8 – House of the Dead 2
Another great arcade port, this classic zombie shooter received far more positive reviews in its Dreamcast port than in its PC port. Featuring multiple endings and pulse-pounding action, the game throws you right into the middle of an undead horde, and leaves you to fight for your life. Now, SEGA never released an official light gun for the Dreamcast, but there were a few third party ones that could fit nicely here if bundled with the system. When it comes to rail shooters though, even without a gun, you’d be hard pressed to find many better in the Dreamcast days.
9 – Soulcalibur
The Dreamcast was actually a virtual heaven for fighting games, with multiple titles releasing to critical acclaim. None can deny the impressiveness of Soulcalibur game though. The second biggest selling title on the system was allegedly released for the Dreamcast because Namco didn’t want to place the better known Tekken on the console. Featuring slick graphics and tight gameplay, it was more than worthy of the praise it garnered though, and is easily one of the best showcases for how good Dreamcast games could look. This was a launch title that became a classic, and would be a fine fit for a mini console.

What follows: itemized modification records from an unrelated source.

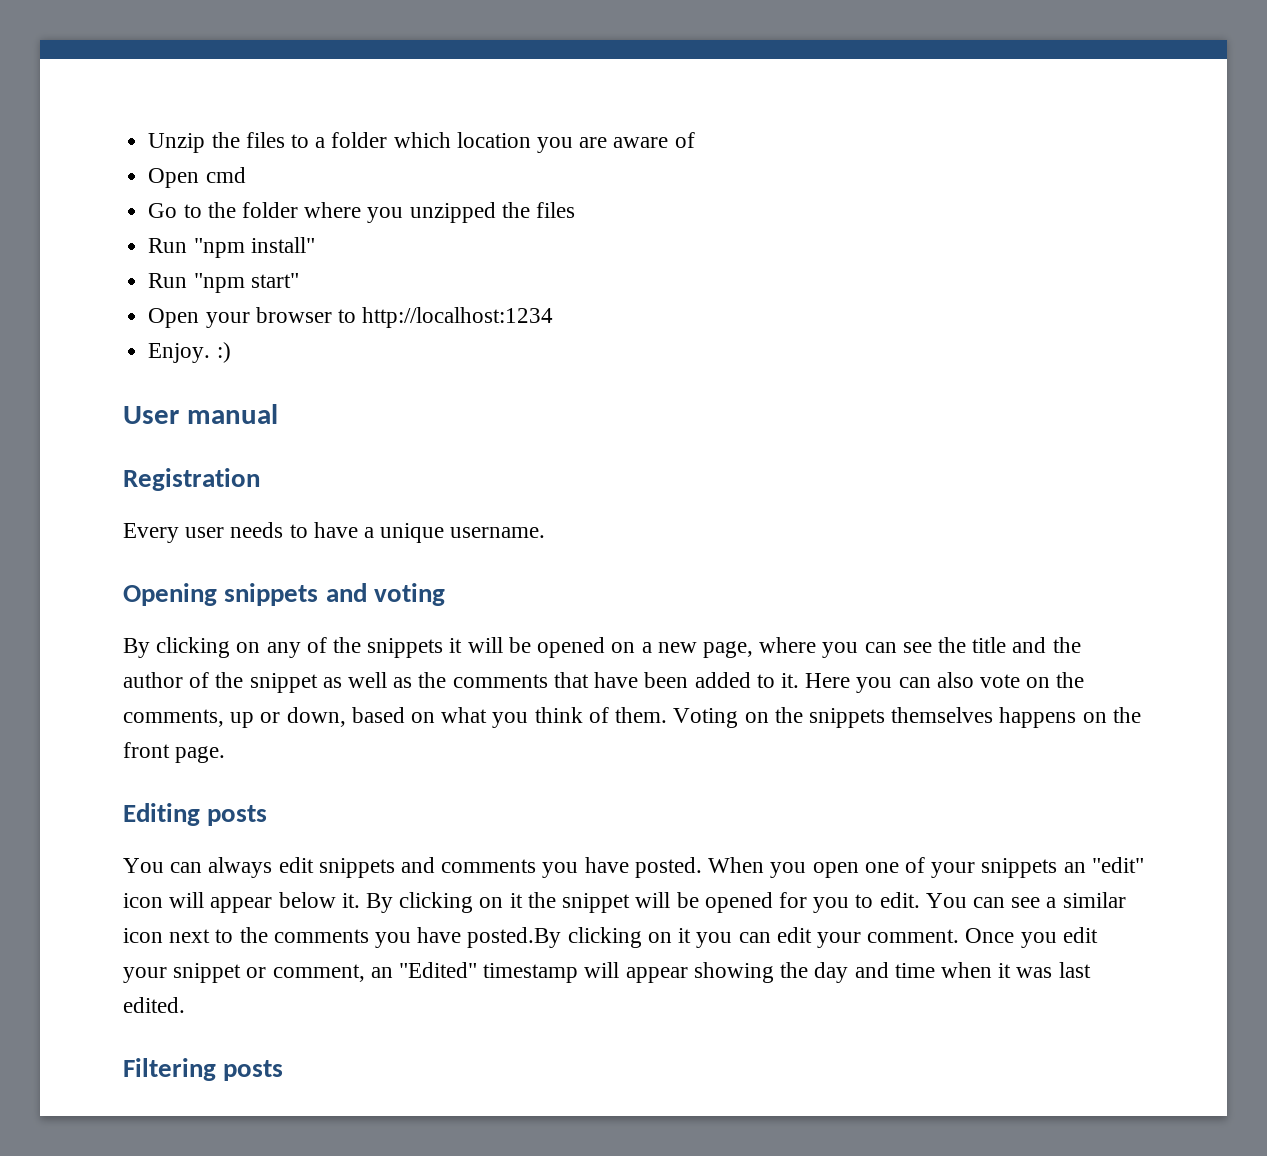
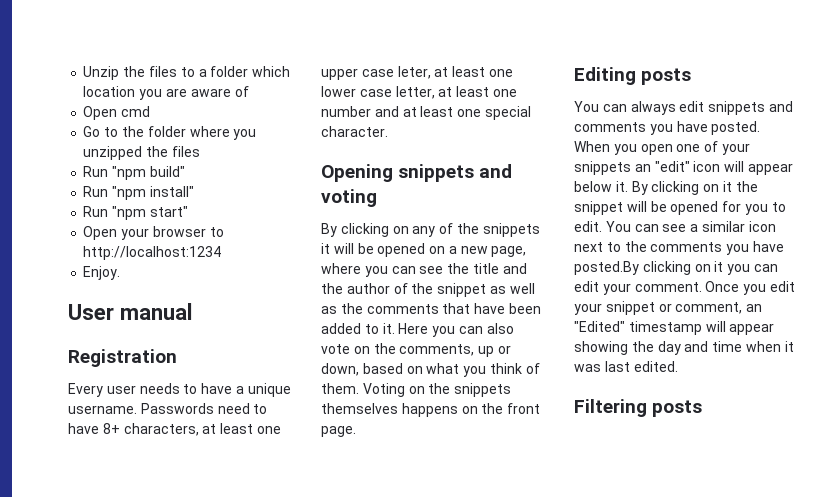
(575, 210) none -> [83,166,185,180] // Run "npm build"
[216,342,231,363] :) -> (121, 273) none
(546, 532) none -> [140,403,268,414] [68,423,281,436] [321,66,513,80] [321,86,517,99] [321,106,531,120] [321,126,388,137] Passwords need to have 8+ characters, at least one upper case leter, at least one lower case letter, at least one number and at least one special character.

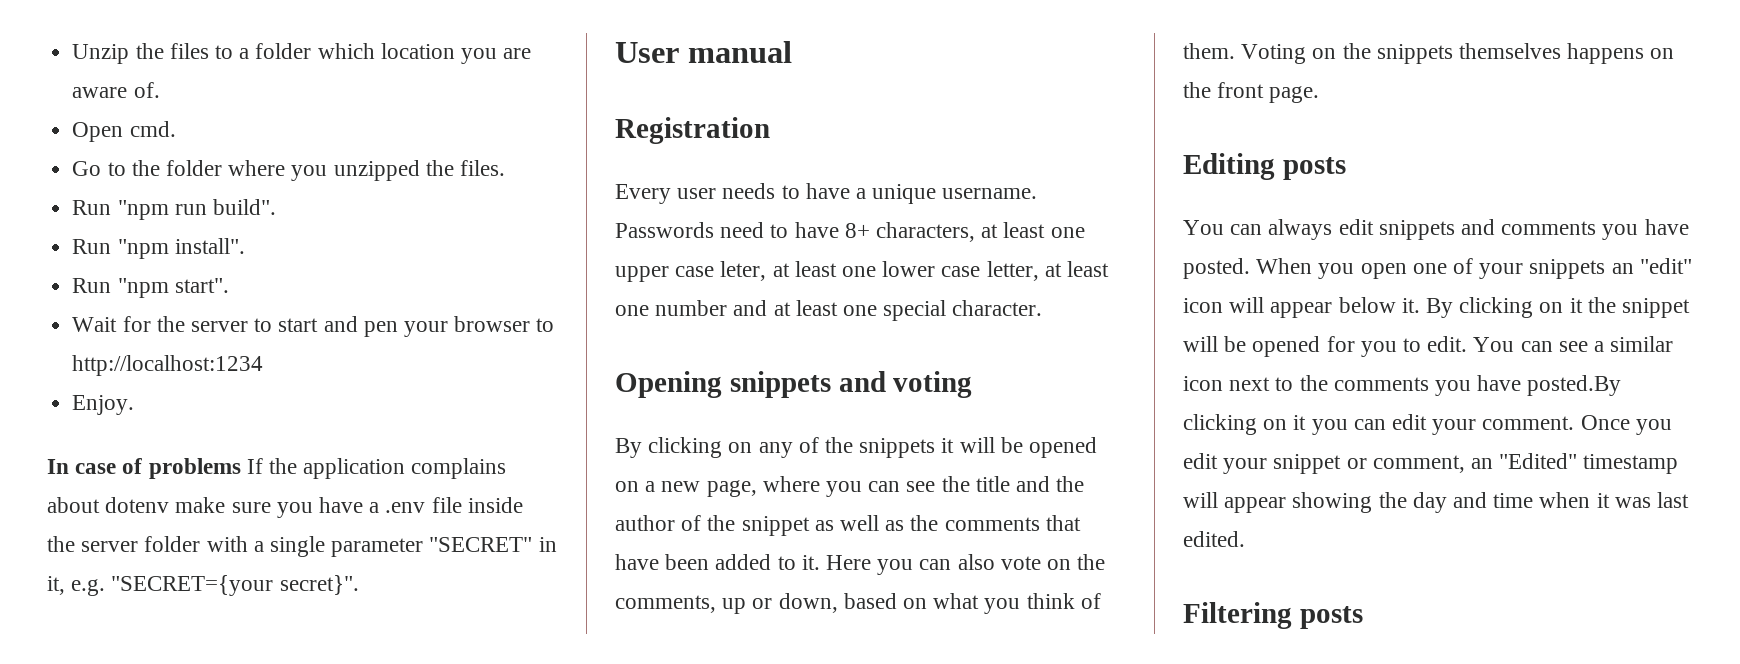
[234,86,249,97] [83,106,151,120] of // Open cmd -> [133,82,160,98] [72,121,176,142] of. // Open cmd.
[171,146,200,157] [83,166,185,180] [83,186,194,200] [83,206,188,220] [83,226,118,240] files // Run "npm build" // Run "npm install" // Run "npm start" // Open -> [459,160,505,176] [72,199,276,220] [72,238,245,259] [72,278,229,298] [72,316,398,337] files. // Run "npm run build". // Run "npm install". // Run "npm start". // Wait for the server to start and pen
(121, 273) none -> [47,458,507,479] [47,497,523,518] [47,536,557,557] [47,575,359,596] // In case of problems If the application complains about dotenv make sure you have a .env file inside the server folder with a single parameter "SECRET" in it, e.g. "SECRET={your secret}".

10 – Ecco the dolphin: Defender of the Future
Ecco first appeared in a series of quirky titles on the SEGA Mega Drive/Genesis, and this title was a welcome return for the character. Serving as a reboot for the series, you take control of Ecco and explore a 3D world, using sonar to help with navigation and interaction. What made it really special was that the translation of the old 2D gameplay into the 3D world was actually fairly seamless. On top of that, the game was graphically taken to be among the most realistic on the system. Even if you weren’t interested in the storyline (written by award winning sci-fi author Glen David Brin), the game offered plenty of opportunity to swim around enjoying the scenery while attempting to flip out of the water.
So, those are my ten picks for a Sega Dreamcast Mini. But what about yourselves? What did you think of the console? Did you have any favourite games? What would you like to see in a Mini console if it were released?